Feature Detection Algorithms for Drone Imagery

Feature detection is the first compute-heavy stage of any photogrammetric reconstruction, and the detector you choose decides how the rest of the pipeline behaves. This page walks through selecting, configuring, and batch-running keypoint detectors on UAV-captured imagery in Python — the exact scenario a surveying technician or GIS developer faces when a multi-hundred-image survey block has to be turned into a dense, well-distributed tie-point network without exhausting workstation RAM. Everything here feeds the broader automated image alignment and feature matching workflows, where these descriptors are matched, filtered with RANSAC, and handed to bundle adjustment.

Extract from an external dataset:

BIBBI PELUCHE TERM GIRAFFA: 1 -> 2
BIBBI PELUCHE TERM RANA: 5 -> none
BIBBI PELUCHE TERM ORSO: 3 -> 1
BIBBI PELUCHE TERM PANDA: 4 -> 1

Audience prerequisites: Python 3.10+, working knowledge of numpy array dtypes, and a machine with at least 16 GB RAM (32 GB recommended for SIFT on full-resolution frames). You should already have your imagery organised on disk; if not, set up the batch processing directory structure first, because the extractor below assumes one flight strip per directory.

Prerequisites

Library	Version	Install command	Role in this workflow
`opencv-contrib-python`	≥ 4.8	`pip install opencv-contrib-python`	SIFT, ORB, AKAZE detectors (`contrib` is required for SIFT/SURF)
`numpy`	≥ 1.24	`pip install numpy`	Keypoint/descriptor arrays, dtype normalisation
`rasterio`	≥ 1.3	`pip install rasterio`	GeoTIFF I/O, affine transform, embedded CRS
`pyproj`	≥ 3.6	`pip install pyproj`	CRS parsing and equality checks (PROJ engine)

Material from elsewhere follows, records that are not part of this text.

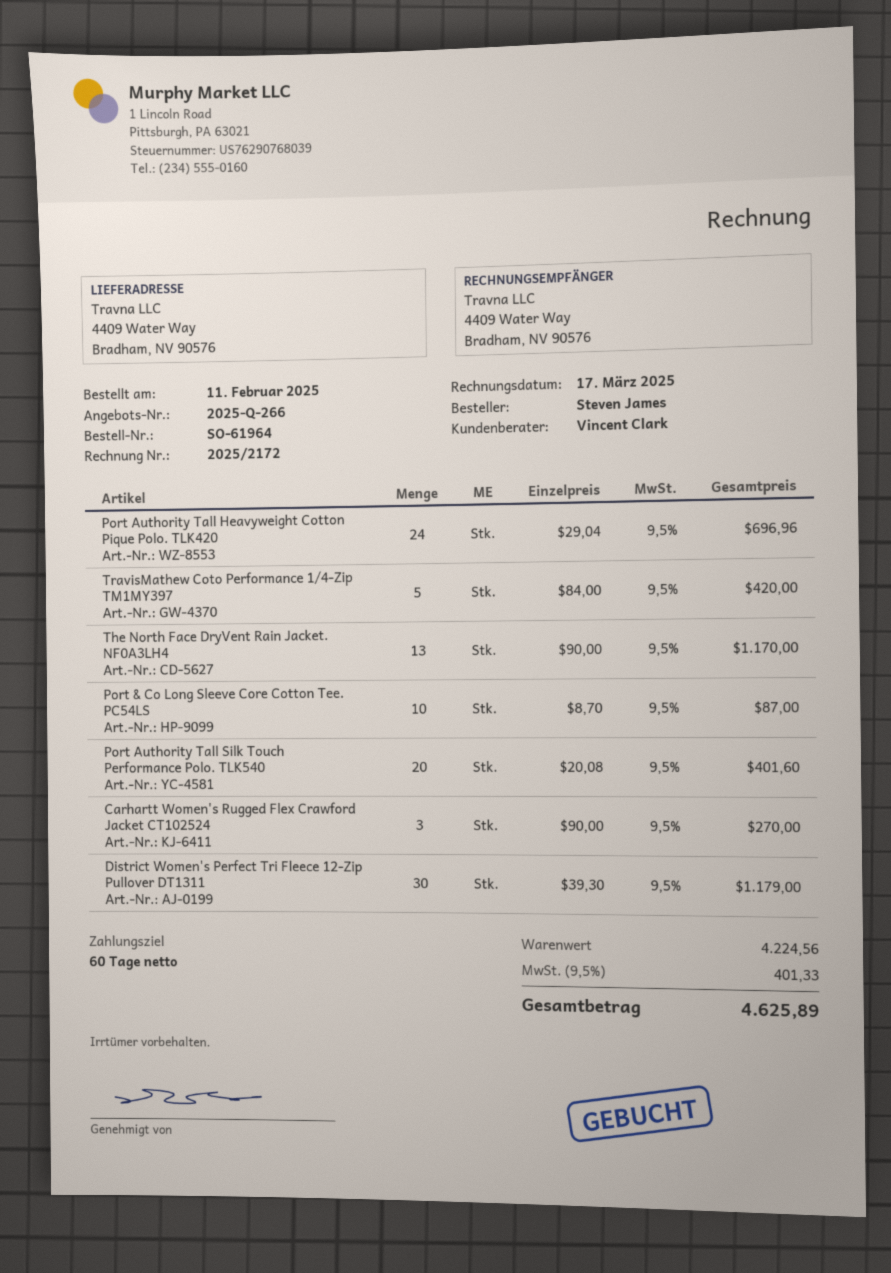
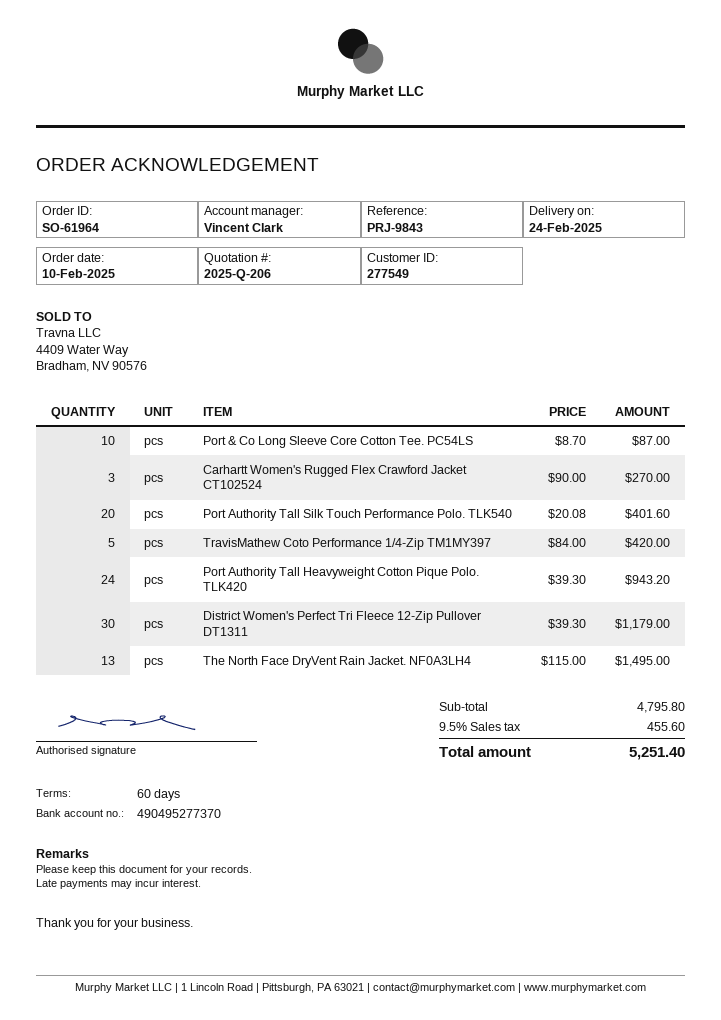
quote number: 2025-Q-266 -> 2025-Q-206
order date: 2025-02-11 -> 2025-02-10
Port Authority Tall Heavyweight Cotton Pique Polo. TLK420: 24 x 29.04 = 696.96 -> 24 x 39.30 = 943.20
The North Face DryVent Rain Jacket. NF0A3LH4: 13 x 90.00 = 1170.00 -> 13 x 115.00 = 1495.00
subtotal: 4224.56 -> 4795.80
tax: 9.5% = 401.33 -> 9.5% = 455.60
total: 4625.89 -> 5251.40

Pin these in a requirements.txt and install into a fresh virtual environment. The opencv-contrib-python and base opencv-python packages must not both be installed — the duplicate cv2 namespaces shadow each other and SIFT silently disappears.

Conceptual Architecture

Detection sits between image ingestion and pairwise matching. Each frame is read as a single-band 2D array, normalised to 8-bit, and passed to a detector that returns keypoints (pixel coordinates, scale, orientation) plus a descriptor matrix. Crucially, the GeoTIFF’s affine transform and CRS travel with the descriptors so that later stages can map pixel coordinates back to ground coordinates without re-opening the rasters. Descriptors are persisted out-of-core immediately, so a survey block never has to sit in memory all at once — the same determinism principle the parent pipeline depends on.

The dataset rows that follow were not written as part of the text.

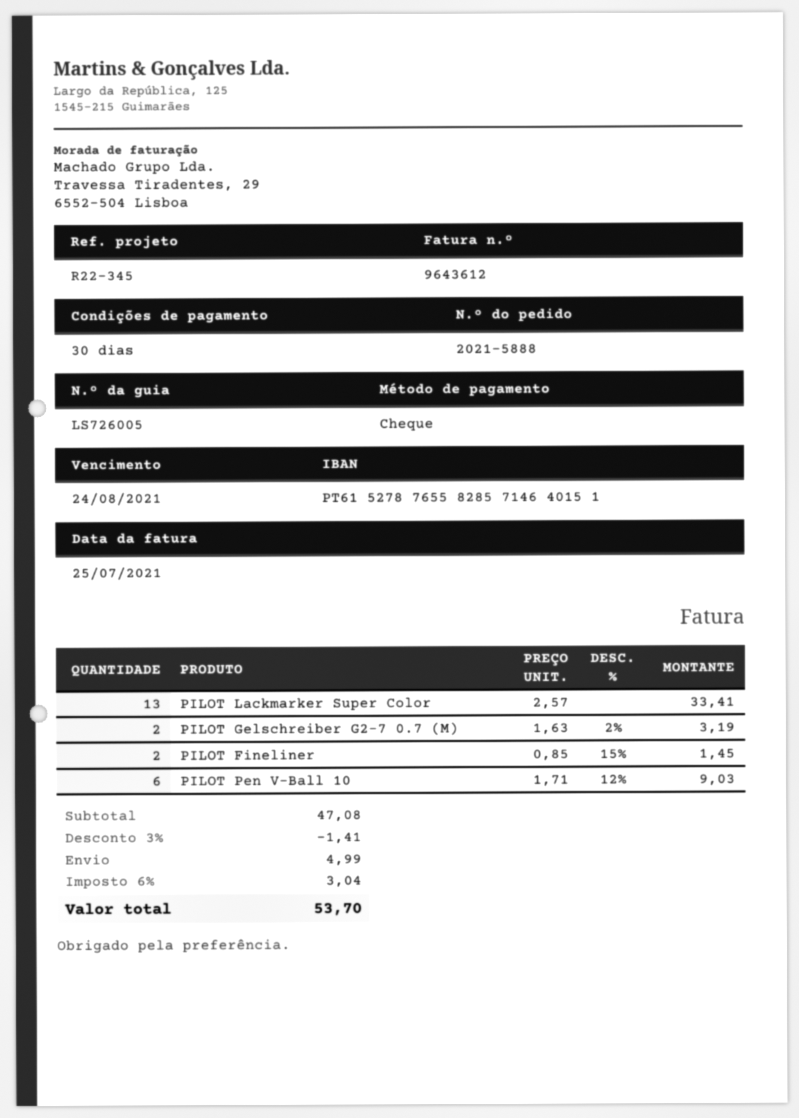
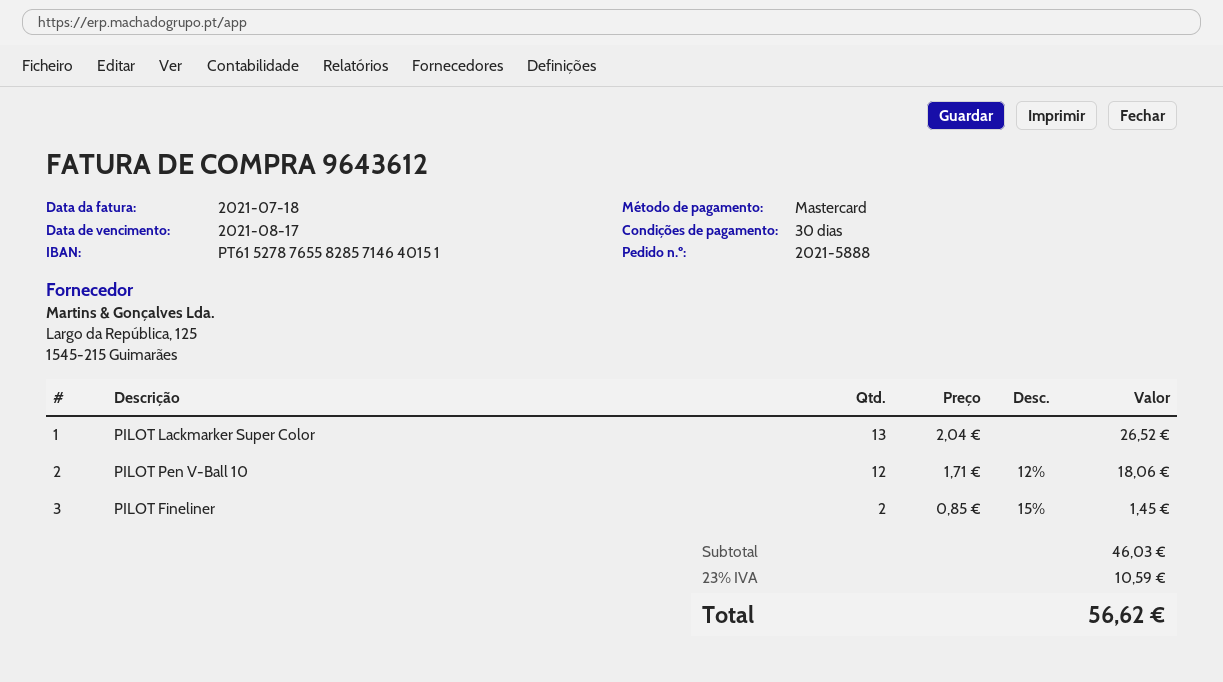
invoice date: 2021-07-25 -> 2021-07-18
due date: 2021-08-24 -> 2021-08-17
payment method: cheque -> Mastercard
PILOT Lackmarker Super Color: 13 x 2.57 = 33.41 -> 13 x 2.04 = 26.52
PILOT Gelschreiber G2-7 0.7 (M): 2 x 1.63 - 2% = 3.19 -> none
PILOT Pen V-Ball 10: 6 x 1.71 - 12% = 9.03 -> 12 x 1.71 - 12% = 18.06
subtotal: 47.08 -> 46.03
discount: 3% = 1.41 -> none
shipping: 4.99 -> none
tax: 6% = 3.04 -> 23% = 10.59
total: 53.70 -> 56.62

UAV imagery stresses detectors in specific ways: high forward/side overlap produces near-duplicate frames, repetitive textures (agricultural fields, industrial rooftops, water) generate ambiguous matches, and illumination drifts across long flight lines. The detector and its parameters must be chosen against those conditions rather than left at library defaults.

1. Choosing a Detector

Three detectors cover almost every UAV mapping case:

SIFT (Scale-Invariant Feature Transform) — the accuracy baseline. Strong scale and rotation invariance, dense well-distributed keypoints, but 128-dimension float32 descriptors are memory-hungry and frequently trigger out-of-memory (OOM) failures on full-resolution blocks.
ORB (Oriented FAST and Rotated BRIEF) — fast, with compact 32-byte binary descriptors that scale to consumer hardware. Weaker under large viewpoint change and low-contrast surfaces.
AKAZE — a middle ground that preserves edge fidelity at reduced descriptor dimensionality, useful for infrastructure inspection where structural edges dominate.

The choice is not fixed at design time. Drive it from measured inlier ratios, flight ground sample distance (GSD), and available RAM. A head-to-head benchmark with threshold calibration lives in fixing SIFT vs ORB performance in UAV photos.

import cv2

def build_detector(detector_type: str = "SIFT", max_features: int = 8000):
    """Return a configured OpenCV detector. ORB/AKAZE fall back gracefully
    when the contrib SIFT module is unavailable."""
    detector_type = detector_type.upper()
    if detector_type == "SIFT":
        # contrastThreshold/edgeThreshold tuned for aerial textures below.
        return cv2.SIFT_create(
            nfeatures=max_features,
            contrastThreshold=0.04,
            edgeThreshold=10,
        )
    if detector_type == "AKAZE":
        return cv2.AKAZE_create(threshold=0.001)
    return cv2.ORB_create(nfeatures=max_features, scaleFactor=1.2, nlevels=8)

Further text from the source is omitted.